Providing Effective Nutrition Advice to Patients
Integrating Evidence-Based Medicine, Common Sense, and Social
Activism
Robert Baron, MD
Few topics in medical practice receive more attention in the lay
media than nutrition. Each week brings new information about the
advantages and disadvantages of specific diets, foods, and nutrients.
Patients are confused and physicians are ill prepared to provide
definitive answers.
At the same time, patients and physicians are fully aware that what
we eat has a major impact on our risk of developing a long list of
chronic illnesses. And as physicians, all of us should be aware that
changes in diet provide a powerful potential tool for management of
these same illnesses.
The question is, what level of evidence is needed in order to provide
patients with sensible nutrition advice? The complexity of nutritional
science has made it difficult to design and implement definitive
randomized trials. On the other hand, observational studies have often
provided misleading information. We are forced to understand the
strengths and weaknesses of the evidence that we have and combine it
with a healthy dose of biologic common sense.
What do we know? Most convincingly, we know that we eat too many
calories. The increase in overweight and obesity in the United States
and a growing list of other nations clearly provides no identifiable
health benefit (with the exception of increased bone mineral density).
In fact, the United States is poised to reverse beneficial health trends
for the first time in history. Debating the ideal body mass index for
optimal health, the exact impact of obesity on mortality, and whether
obesity is a greater threat to health than tobacco are all distractions
from the basic point: There is no health advantage to being obese.

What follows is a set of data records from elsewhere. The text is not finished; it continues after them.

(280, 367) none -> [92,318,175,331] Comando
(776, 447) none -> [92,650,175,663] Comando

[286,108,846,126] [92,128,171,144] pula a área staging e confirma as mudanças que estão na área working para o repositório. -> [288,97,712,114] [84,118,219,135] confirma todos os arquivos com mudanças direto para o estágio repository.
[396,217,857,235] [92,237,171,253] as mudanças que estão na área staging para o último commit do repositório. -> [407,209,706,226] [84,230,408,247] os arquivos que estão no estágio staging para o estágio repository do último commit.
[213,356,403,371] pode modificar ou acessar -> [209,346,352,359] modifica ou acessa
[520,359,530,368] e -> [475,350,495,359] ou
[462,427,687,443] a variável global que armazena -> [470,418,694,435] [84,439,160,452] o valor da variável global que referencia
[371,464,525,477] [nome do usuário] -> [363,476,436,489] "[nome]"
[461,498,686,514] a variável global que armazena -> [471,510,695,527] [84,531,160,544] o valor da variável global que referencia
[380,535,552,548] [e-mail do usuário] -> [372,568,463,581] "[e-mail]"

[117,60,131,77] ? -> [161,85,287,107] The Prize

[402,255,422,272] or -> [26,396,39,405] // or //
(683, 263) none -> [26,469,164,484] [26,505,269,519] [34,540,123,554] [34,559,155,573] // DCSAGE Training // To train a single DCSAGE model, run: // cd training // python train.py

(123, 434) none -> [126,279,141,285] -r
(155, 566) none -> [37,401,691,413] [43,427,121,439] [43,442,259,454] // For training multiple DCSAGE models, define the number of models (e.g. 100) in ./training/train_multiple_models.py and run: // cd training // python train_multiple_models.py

We know that we are not active enough. All lines of evidence support
the concept that decreased physical activity is associated with weight
gain and that increased physical fitness (at any body weight) improves
health outcomes.
We know that we do not eat enough plant foods. Vegetables and fruits
should be the backbone of every diet. Current dietary guidelines
recommend nine servings per day for adults who require 2,000 calories
per day.
Finally, we know that we eat way too much out of bags, boxes, and
cans. High-calorie snack foods, convenience foods, and beverages are
directly related to our increased weight and to our reduced vegetable
and fruit consumption.
As Marion Nestle writes in What to Eat (North Point Press, 2006), the
basic principles of a good diet can be summarized in fifteen words: eat
less, move more, eat lots of fruits and vegetables, go easy on junk
foods.
Manipulating Macronutrients
A substantial amount of recent nutritional science has been devoted
to defining the optimal balance of macronutrients (fat, carbohydrates,
and protein) in the diet. Efforts over the last several decades to
demonstrate substantial health advantages of a low-fat diet have been
largely negative. Reducing fat without reducing total calories has
little direct impact on health outcomes. For example, the recent
Women’s Health Initiative clinical trial of low-fat diets showed
no improvement in weight, breast cancer, colon cancer, any and all other
cancers, cardiovascular disease, or any and all causes of death.

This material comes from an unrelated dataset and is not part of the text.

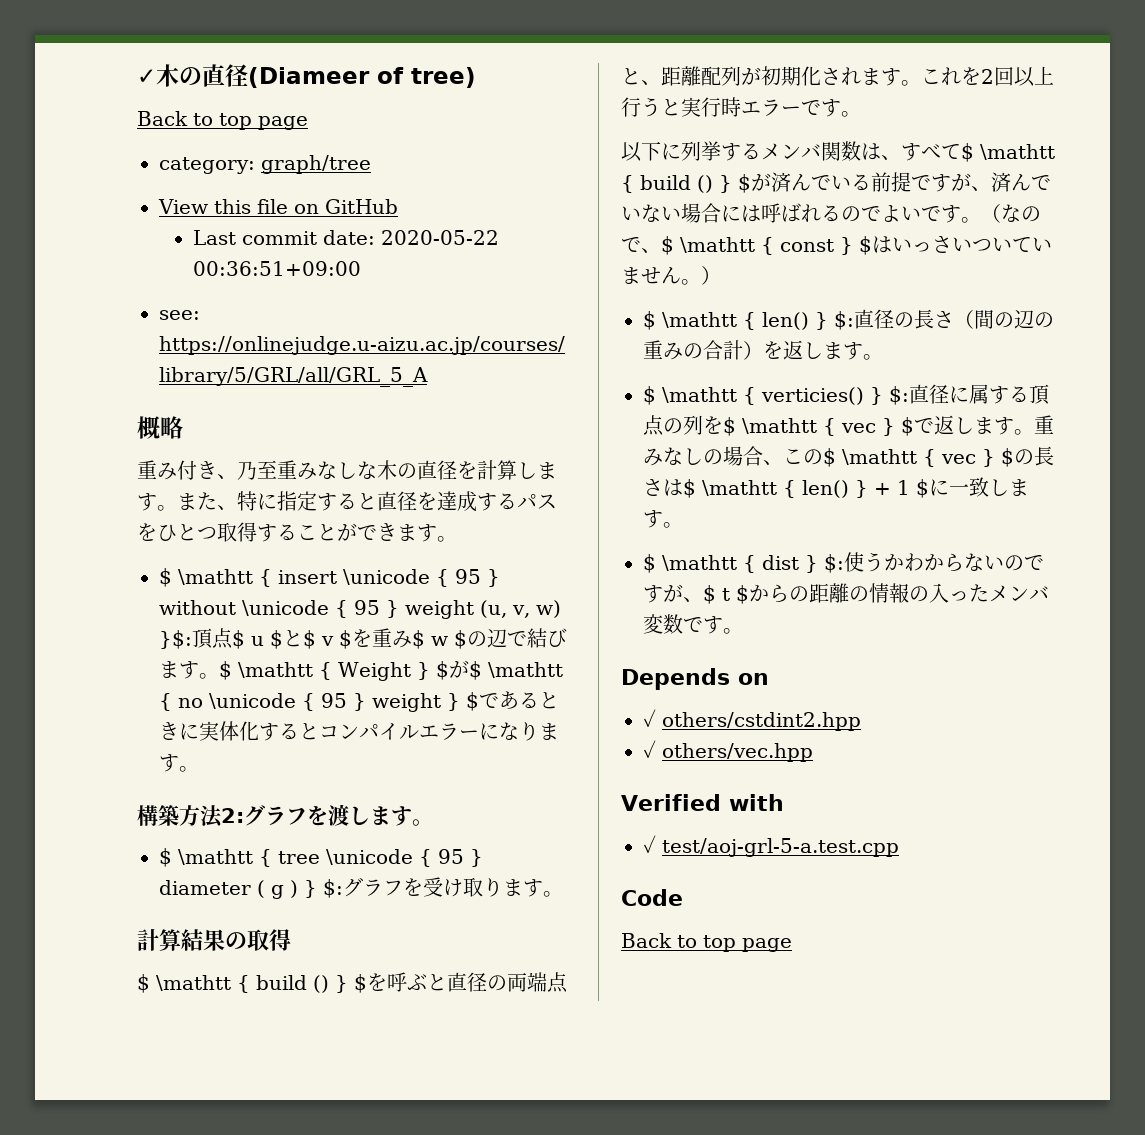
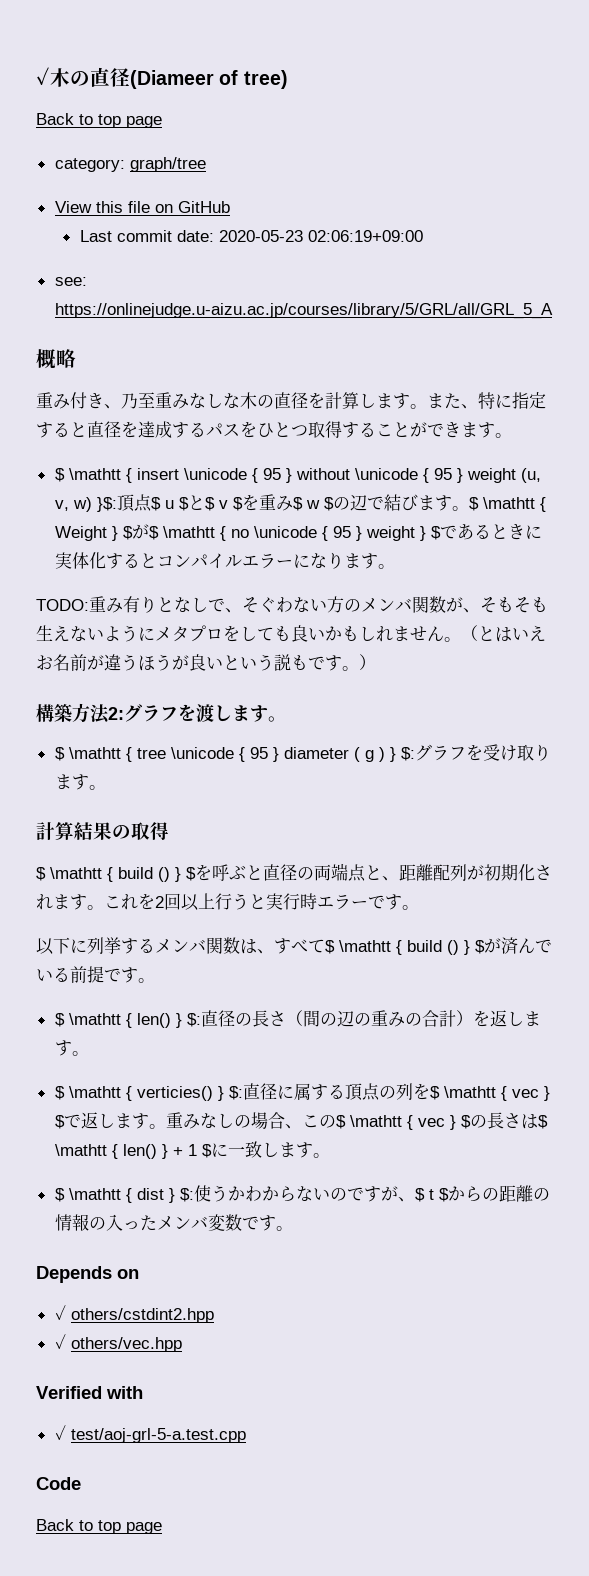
[381,230,500,245] [193,261,362,276] 2020-05-22 00:36:51+09:00 -> [218,230,423,242] 2020-05-23 02:06:19+09:00
(199, 769) none -> [36,596,548,613] [36,625,546,642] [36,654,376,671] // TODO:重み有りとなしで、そぐわない方のメンバ関数が、そもそも生えないようにメタプロをしても良いかもしれません。（とはいえお名前が違うほうが良いという説もです。）
[951,172,1051,192] [621,203,1041,223] [621,236,1052,255] [621,266,721,285] が、済んでいない場合には呼ばれるのでよいです。（なので、$ \mathtt { const } $はいっさいついていません。） -> [138,978,155,983] 。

Similarly, studies evaluating carbohydrate restriction, particularly for
weight loss, have also showed no clear advantages over more traditional
“balanced” diets.
More recent studies have focused on Mediterranean-style diets,
emphasizing the role of “good fats and good carbs” rather
than a restriction of either. The evidence supporting this approach is
as strong as any. The bottom line, however, is this: Total calories
trump macronutrient composition. For most clinical circumstances, e.g.,
for health promotion, disease prevention, and treatment of most chronic
illnesses, calorie restriction (with a concurrent increase in physical
fitness) will have greater impact on health outcomes than changes in
macronutrient composition.
Supplementing Micronutrients
Few areas of nutrition have been subject to more study, including a
large number of excellent randomized trials, than micronutrient (vitamin
and mineral) supplementation. Observational studies have long suggested
that individuals who consume greater amounts of a variety of vitamins
and minerals (particularly those with antioxidant activity and those
involved in homocysteine metabolism) had improved health outcomes.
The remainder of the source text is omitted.